1

I am performing a K means clustering using the kmeans function in R. After scaling my data. After I get the clusters, instead of getting individual cluster assignment, I want the the distance of each point from it's cluster center. Here is the code I am using.

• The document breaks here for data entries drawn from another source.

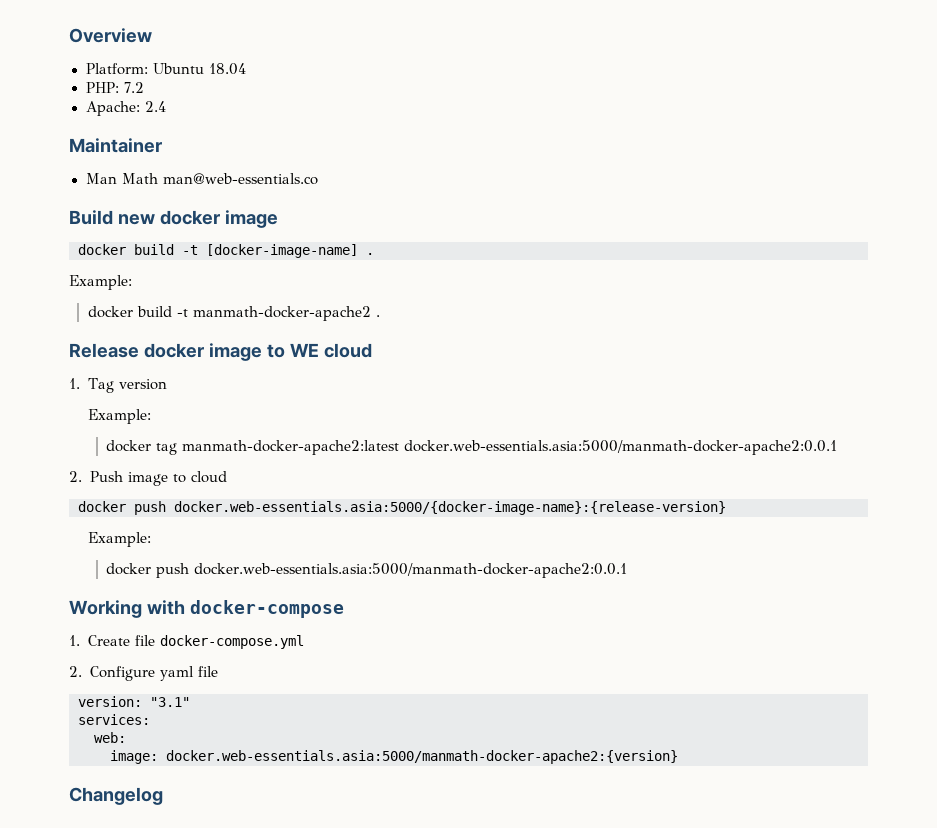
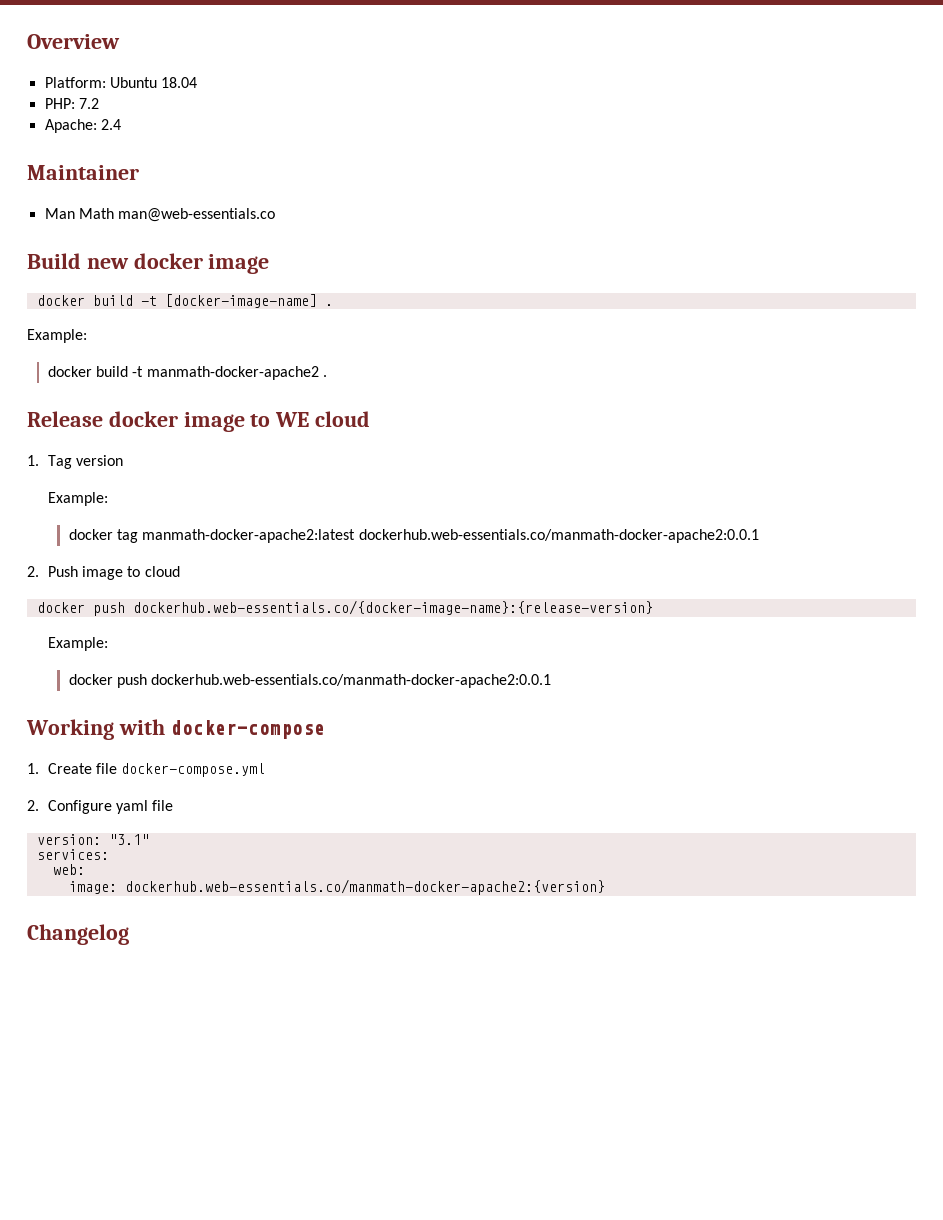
[404,440,838,455] docker.web-essentials.asia:5000/manmath-docker-apache2:0.0.1 -> [358,529,759,543] dockerhub.web-essentials.co/manmath-docker-apache2:0.0.1
[174,501,726,515] docker.web-essentials.asia:5000/{docker-image-name}:{release-version} -> [132,600,653,615] dockerhub.web-essentials.co/{docker-image-name}:{release-version}
[194,563,628,578] docker.web-essentials.asia:5000/manmath-docker-apache2:0.0.1 -> [151,674,552,688] dockerhub.web-essentials.co/manmath-docker-apache2:0.0.1
[166,750,678,764] docker.web-essentials.asia:5000/manmath-docker-apache2:{version} -> [124,879,605,895] dockerhub.web-essentials.co/manmath-docker-apache2:{version}

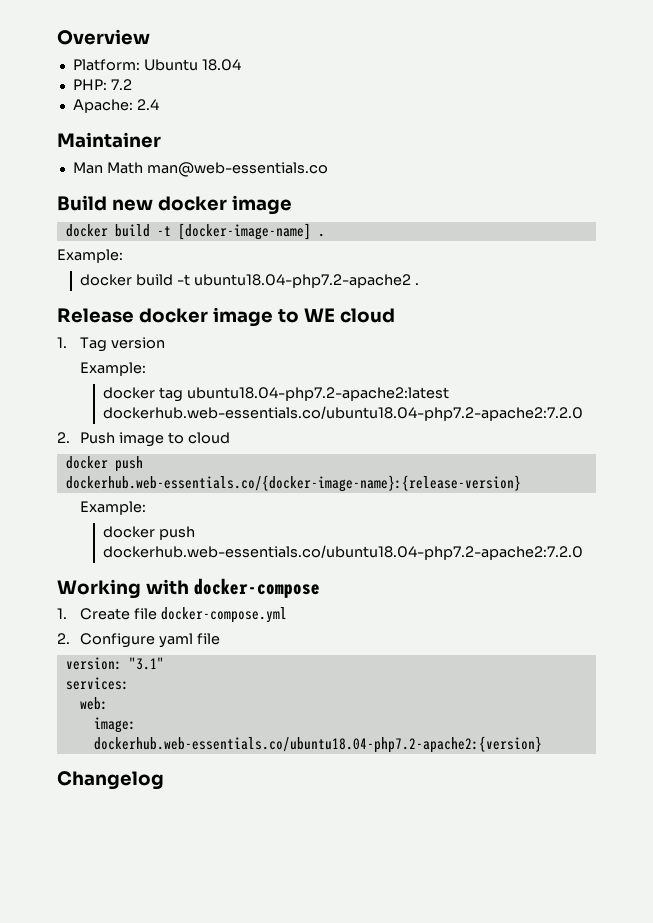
[146,366,319,380] manmath-docker-apache2 -> [193,274,411,288] ubuntu18.04-php7.2-apache2
[142,529,759,543] manmath-docker-apache2:latest dockerhub.web-essentials.co/manmath-docker-apache2:0.0.1 -> [186,387,449,401] [102,406,583,421] ubuntu18.04-php7.2-apache2:latest dockerhub.web-essentials.co/ubuntu18.04-php7.2-apache2:7.2.0
[151,674,552,688] dockerhub.web-essentials.co/manmath-docker-apache2:0.0.1 -> [102,545,583,560] dockerhub.web-essentials.co/ubuntu18.04-php7.2-apache2:7.2.0
[124,879,605,895] dockerhub.web-essentials.co/manmath-docker-apache2:{version} -> [93,736,542,753] dockerhub.web-essentials.co/ubuntu18.04-php7.2-apache2:{version}

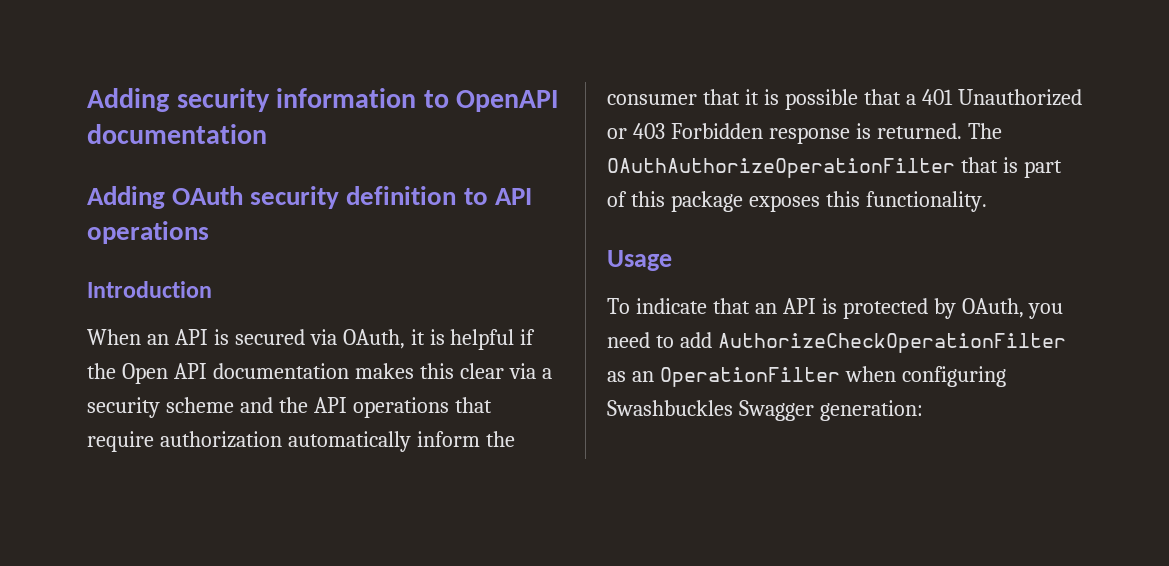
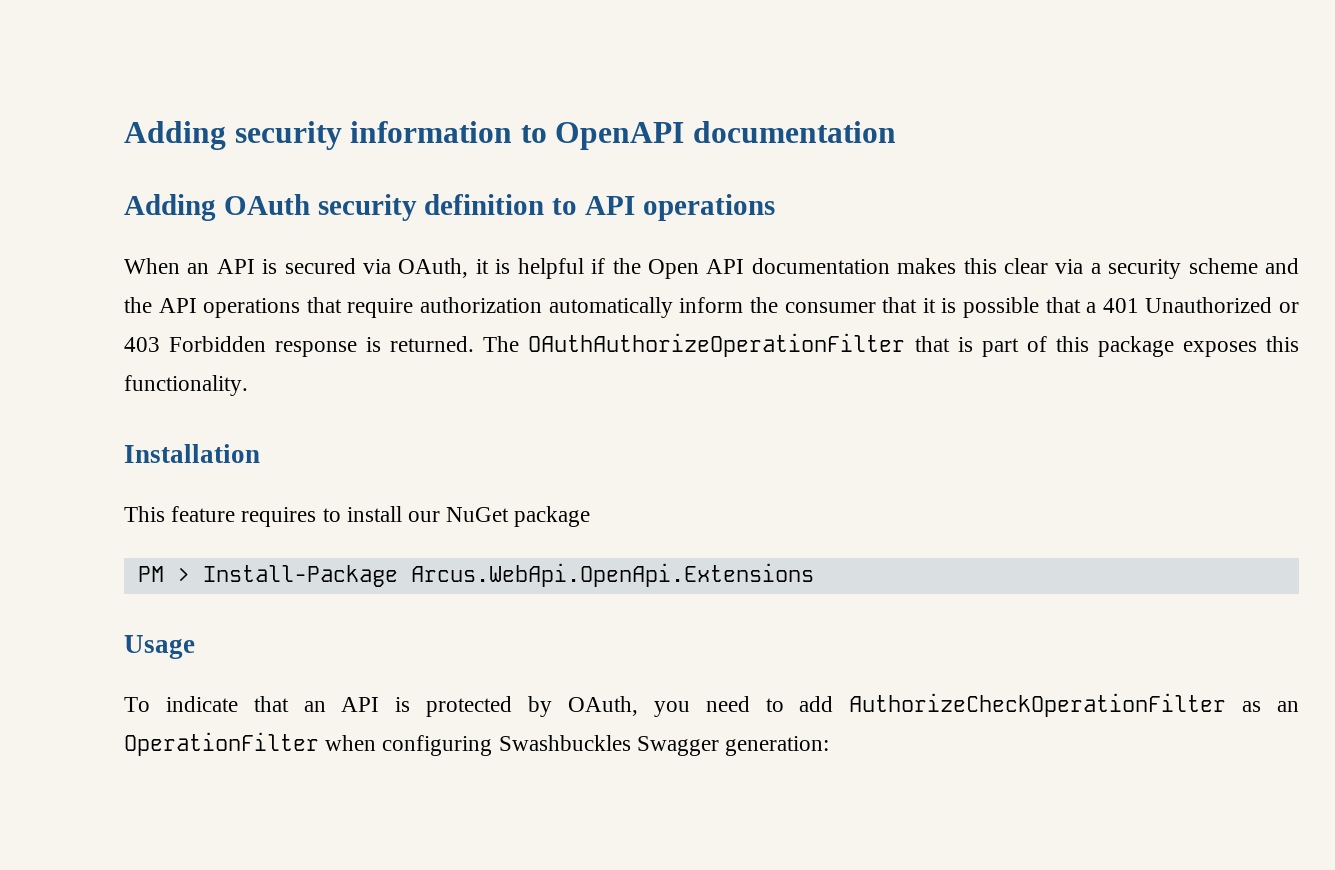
[87,281,212,298] // Introduction -> (775, 207) none
(987, 201) none -> [124,444,260,463] [124,506,591,527] [137,563,814,587] // Installation // This feature requires to install our NuGet package // PM > Install-Package Arcus.WebApi.OpenApi.Extensions

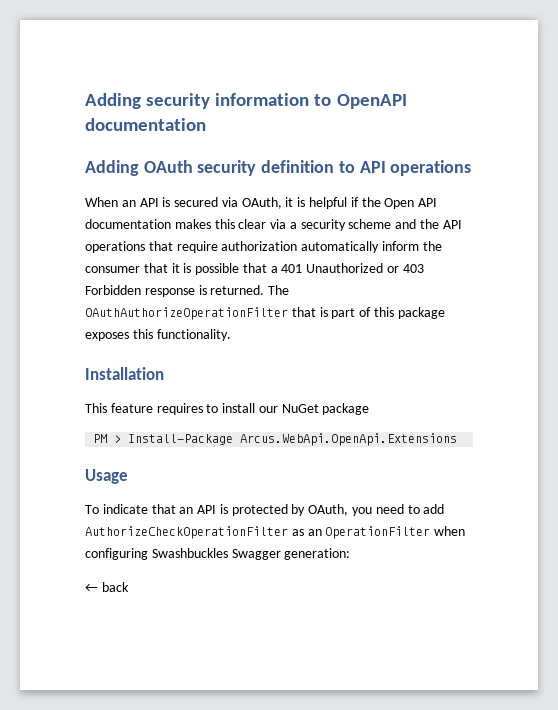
(830, 746) none -> [85,582,129,592] // ← back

data=read.csv("C:/Users/My_Folder/data.csv") # A data frame of 200 rows and 20 variables
traindata=data[,c(3,4)] # Features on which I want to do clustering
traindata=scale(traindata,center = T,scale=T) # Feature Scaling
km.result=rep(0,nrow(traindata))
km.cluster = kmeans(traindata, 2,iter.max=20,nstart=25)$cluster
cluster_1_num = sum(km.cluster==1)
cluster_2_num = sum(km.cluster==2)
if(cluster_1_num>cluster_2_num){
  km.result[km.cluster==1]=1}
else{
  km.result[km.cluster==2]=1}
data$cluster=km.result

This code effectively divides my 200 rows into 2 clusters. Instead of labels , is there a way to get distance of each point from it's cluster center. Do I need to re scale my data to original values.

NG_21
  • 685
  • 2
  • 13
  • 22
  • How about giving us a small reproducible example to work with? – Roman Luštrik Dec 31 '14 at 09:58
  • @RomanLuštrik, Ok. I have already given the code I am using. Any way where I can give a csv file of my data ? – NG_21 Dec 31 '14 at 10:17
  • Construct a minimal, self contained example. See [this topic](http://stackoverflow.com/questions/5963269/how-to-make-a-great-r-reproducible-example) on tips on how to achieve this. – Roman Luštrik Dec 31 '14 at 12:42

1 Answers1

2

It happens that you capture only the cluster element of the return value of kmeans, which returns also the centers of the clusters. Try this:

 #generate some data
 traindata<-matrix(rnorm(400),ncol=2)
 traindata=scale(traindata,center = T,scale=T) # Feature Scaling
 #get the full kmeans
 km.cluster = kmeans(traindata, 2,iter.max=20,nstart=25)
 #define a (euclidean) distance function between two matrices with two columns
 myDist<-function(p1,p2) sqrt((p1[,1]-p2[,1])^2+(p1[,2]-p2[,2])^2)
 #gets the distances
 myDist(traindata[km.cluster$cluster==1,],km.cluster$centers[1,,drop=FALSE])
 myDist(traindata[km.cluster$cluster==2,],km.cluster$centers[2,,drop=FALSE])

Of course you can write your own myDist function according to your needs.

nicola
  • 24,005
  • 3
  • 35
  • 56